June 29, 2006

SCOTUS Rules Against Bush

The Supreme Court ruled 5-3 against the administration in the Hamdan case. Terrorists can not be tried by special military commissions.

From SCOTUSBlog:

The Court expressly declared that it was not questioning the government’s power to hold Salim Ahmed Hamdan “for the duration of active hostilities” to prevent harm to innocent civilians. But, it said, “in undertaking to try Hamdan and subject him to criminal punishment, the Executive is bound to comply with the Rule of Law that prevails in this jurisdiction.”...

The Court’s conclusion … “ultimately rests upon a single ground: Congress has not issued the Executive a ‘blank check.’… Indeed, Congress has denied the President the legislative authority to create military commissions of the kind at issue here. Nothing prevents the President from returning to Congress to seek the authority he believes necessary.“

In short, holding terrorists at Gitmo or other detention facilities is allowed. However, Congress has not authorized the administration to create special commissions to try the detainees for war crimes. If Congress creates the law, Bush can create the commissions. Until then, either a) no trials, b) court martials or c) criminal prosecution in criminal courts must be used.

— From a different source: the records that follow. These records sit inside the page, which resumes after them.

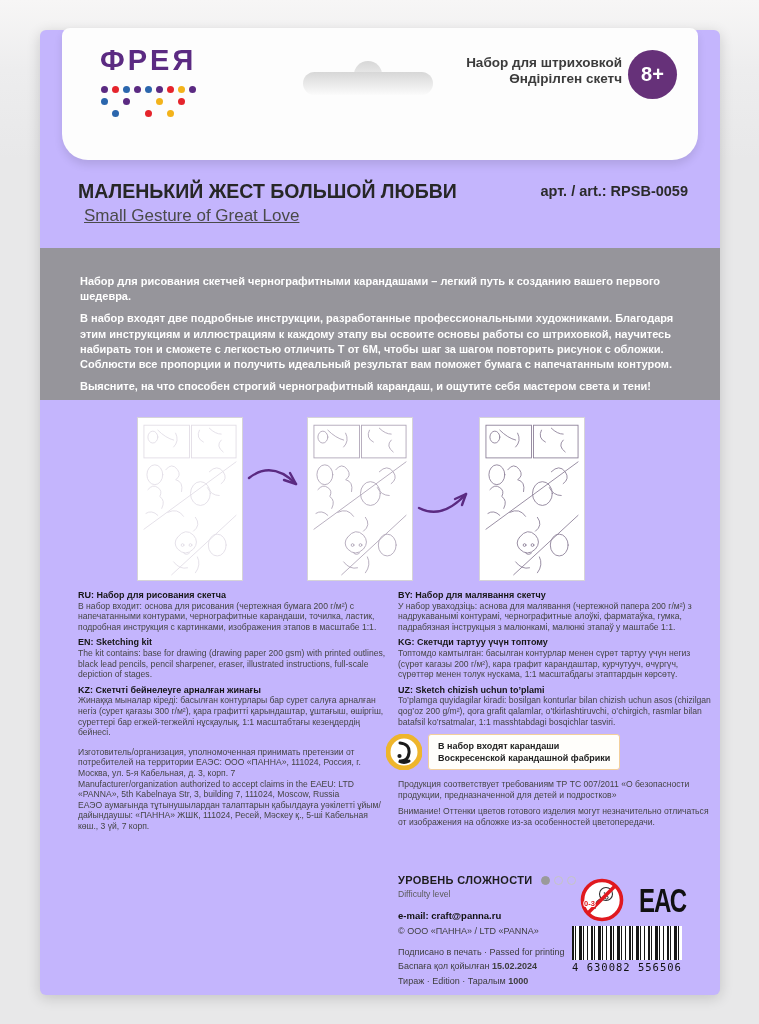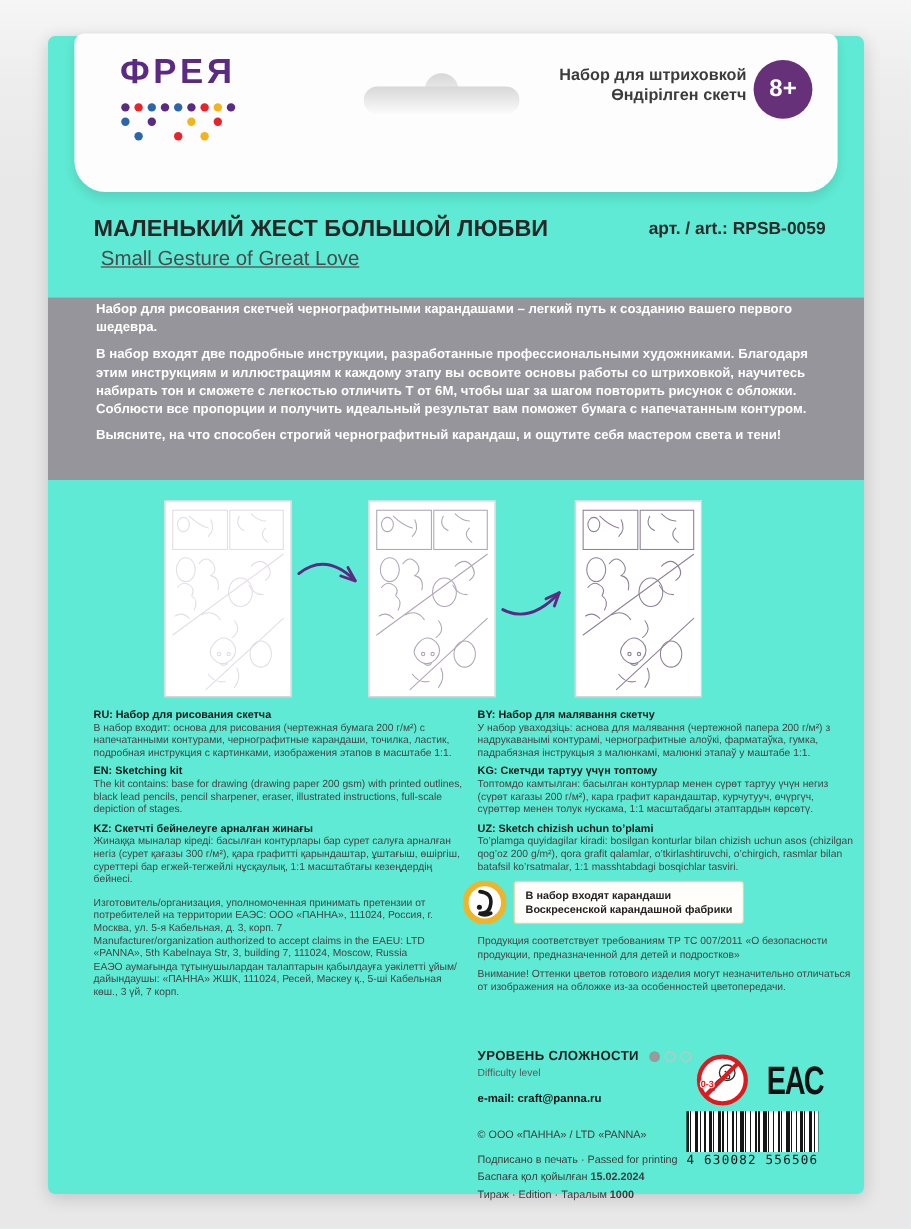"ФРЕЯ" .card { background: #5eead4 -> #c4b5fd }
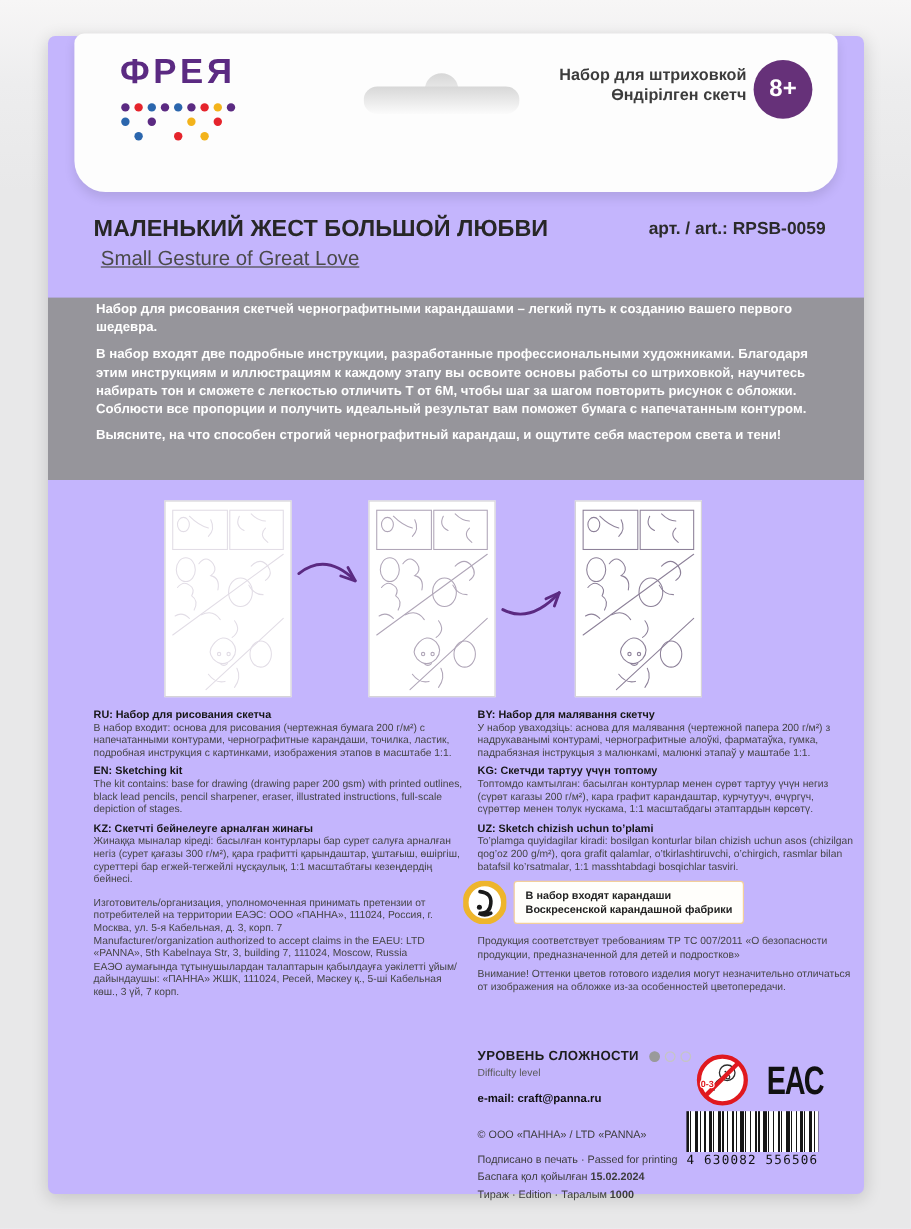"Набор для рисования скетчей" .desc { padding: 3px 40px 0 -> 26px 40px 0 }
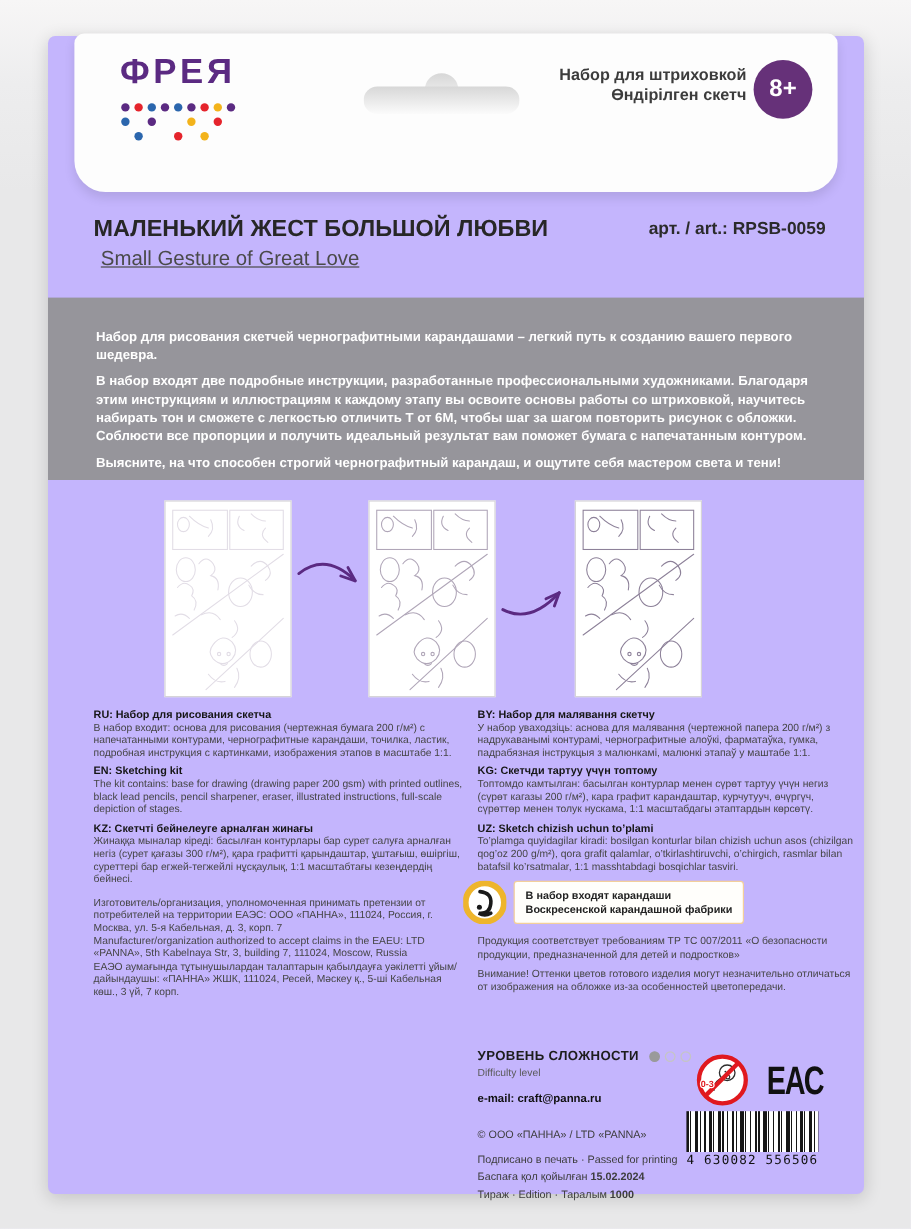"© ООО «ПАННА» / LTD" .copyright { margin-top: 18px -> 4px }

One other important point:

The Court appears to have held that Common Article 3 of Geneva aplies to the conflict against Al Qaeda. That is the HUGE part of today’s ruling. The commissions are the least of it. This basically resolves the debate about interrogation techniques, because Common Article 3 provides that detained persons “shall in all circumstances be treated humanely,” and that “[t]o this end,” certain specified acts “are and shall remain prohibited at any time and in any place whatsoever”—including “cruel treatment and torture,” and “outrages upon personal dignity, in particular humiliating and degrading treatment.” This standard, not limited to the restrictions of the due process clause, is much more restrictive than even the McCain Amendment.

This part of the ruling is a serious handicap to intelligence gathering, but not insurmountable. It does allow the ACLU and Amnesty Intl to play games in the media and courts with a comfortable SC ruling to rest their arguments on, but it may have come to late to have real impact on the War.

SCOTUSBlog is the place for updates.